Involvement of transglutaminase 2 and voltage‐gated potassium channels in cystamine vasodilatation in rat mesenteric small arteries

Article date: March 2016

By: Morten Engholm, Estéfano Pinilla, Susie Mogensen, Vladimir Matchkov, Elise Røge Hedegaard, Hua Chen, Michael J Mulvany, Ulf Simonsen in Volume 173, Issue 5, pages 839-855

Background and Purpose

Vasodilatation may contribute to the neuroprotective and vascular anti‐remodelling effect of the tissue transglutaminase 2 (TG2) inhibitor cystamine. Here, we hypothesized that inhibition of TG2 followed by blockade of smooth muscle calcium entry and/or inhibition of Rho kinase underlies cystamine vasodilatation.

Experimental Approach

We used rat mesenteric small arteries and RT‐PCR, immunoblotting, and measurements of isometric wall tension, intracellular Ca2+ ([Ca2+]i), K+ currents (patch clamp), and phosphorylation of myosin phosphatase targeting subunit 1 (MYPT1) and myosin regulatory light chain, in our experiments.

Key Results

RT‐PCR and immunoblotting revealed expression of TG2 in mesenteric small arteries. Cystamine concentration‐dependently inhibited responses to phenylephrine, 5‐HT and U46619 and for extracellular potassium. Selective inhibitors of TG2, LDN 27129 and T101, also inhibited phenylephrine contraction. An inhibitor of PLC suppressed cystamine relaxation. Cystamine relaxed and reduced [Ca2+]i in phenylephrine‐contracted arteries. In potassium‐contracted arteries, cystamine induced less relaxation without changing [Ca2+]i, and these relaxations were blocked by mitochondrial complex inhibitors. Blockers of Kv7 channels, XE991 and linopirdine, inhibited cystamine relaxation and increases in voltage‐dependent smooth muscle currents. Cystamine and the Rho kinase inhibitor Y27632 reduced basal MYPT1‐Thr855 phosphorylation, but only Y27632 reduced phenylephrine‐induced increases in MYPT1‐Thr855 and myosin regulatory light chain phosphorylation.

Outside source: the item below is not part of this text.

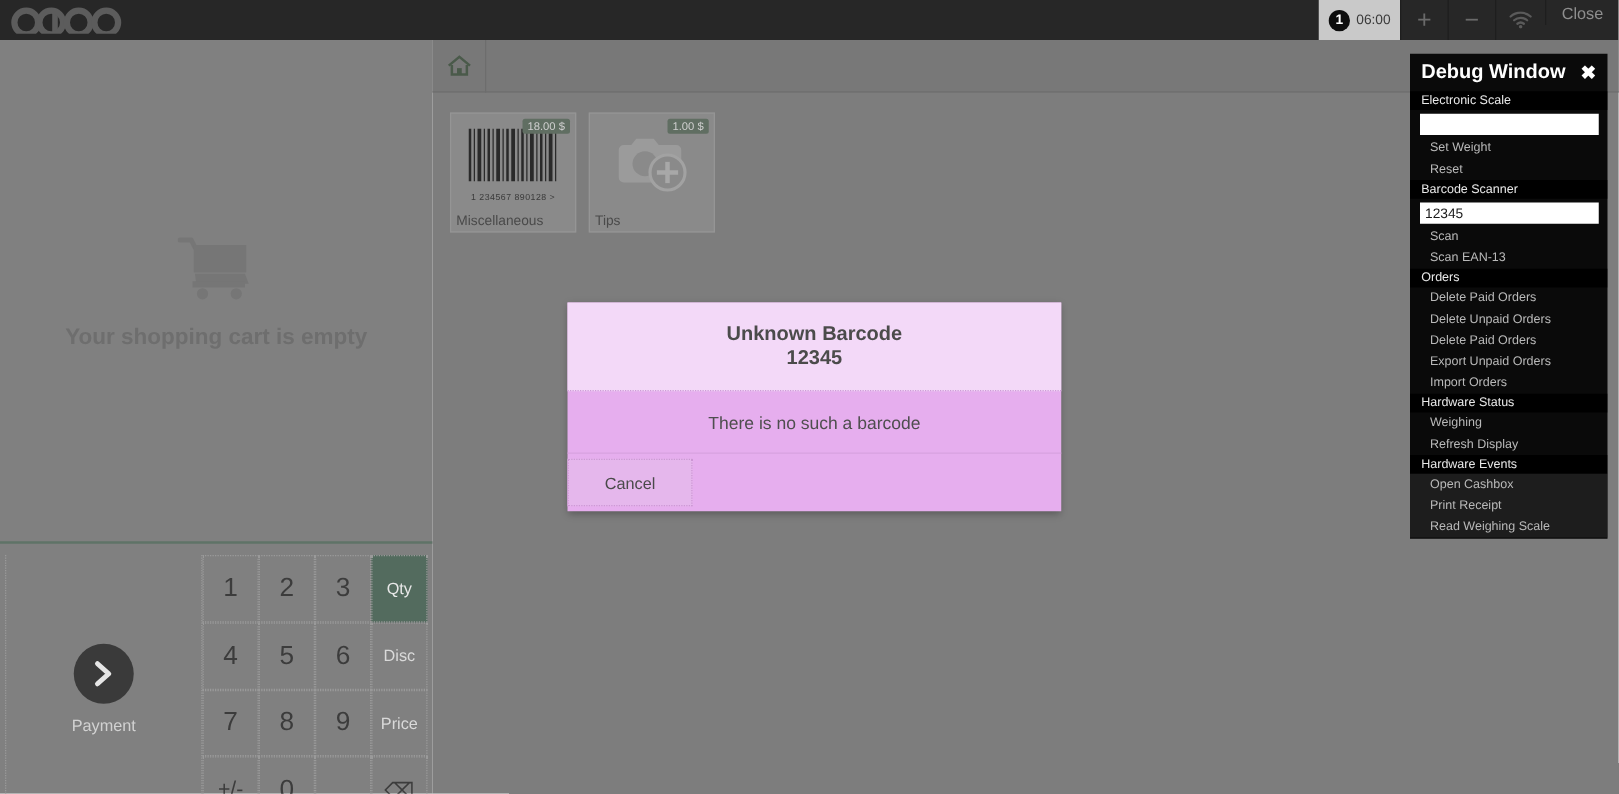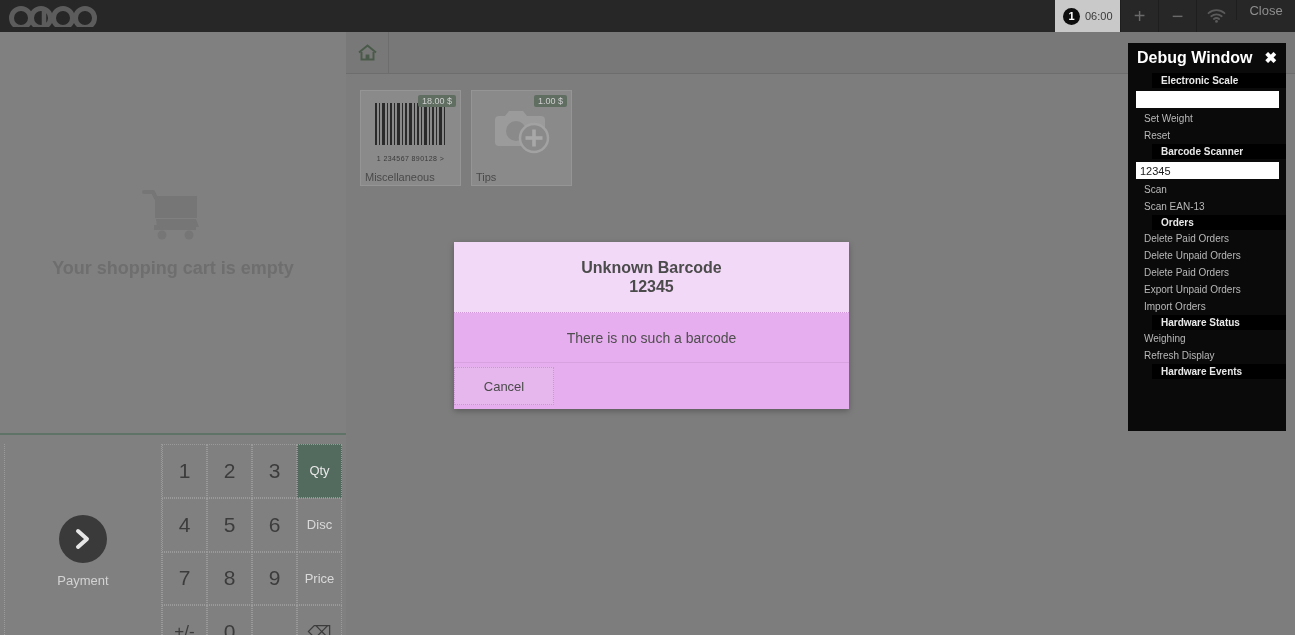"Electronic Scale" .debug-section { font-weight: bold -> normal; margin-left: 24px -> none }
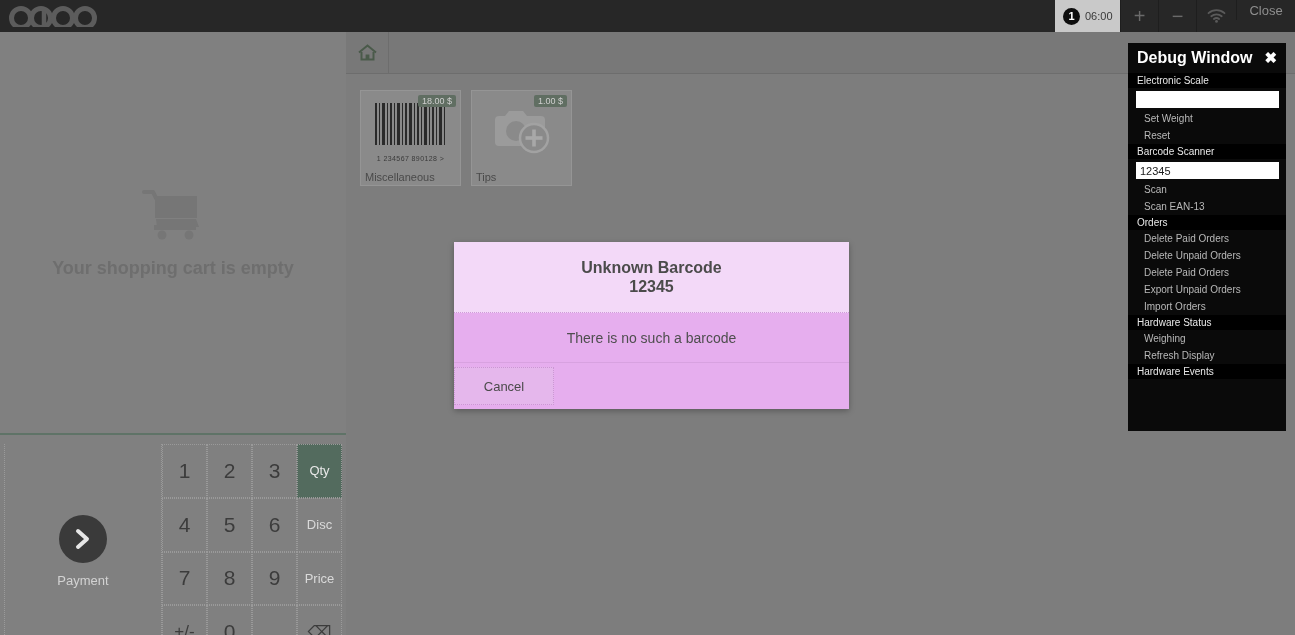"Open Cashbox" div.debug-block-alt { html: none -> <div> <div>Open Cashbox</div> <div>Print Receipt</div> <div>Read Weighing Scale</div> </div> }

Conclusions and Implications

Cystamine induced vasodilatation by inhibition of receptor‐coupled TG2, leading to opening of Kv channels and reduction of intracellular calcium, and by activation of a pathway sensitive to inhibitors of the mitochondrial complexes I and III. Both pathways may contribute to the antihypertensive and neuroprotective effect of cystamine.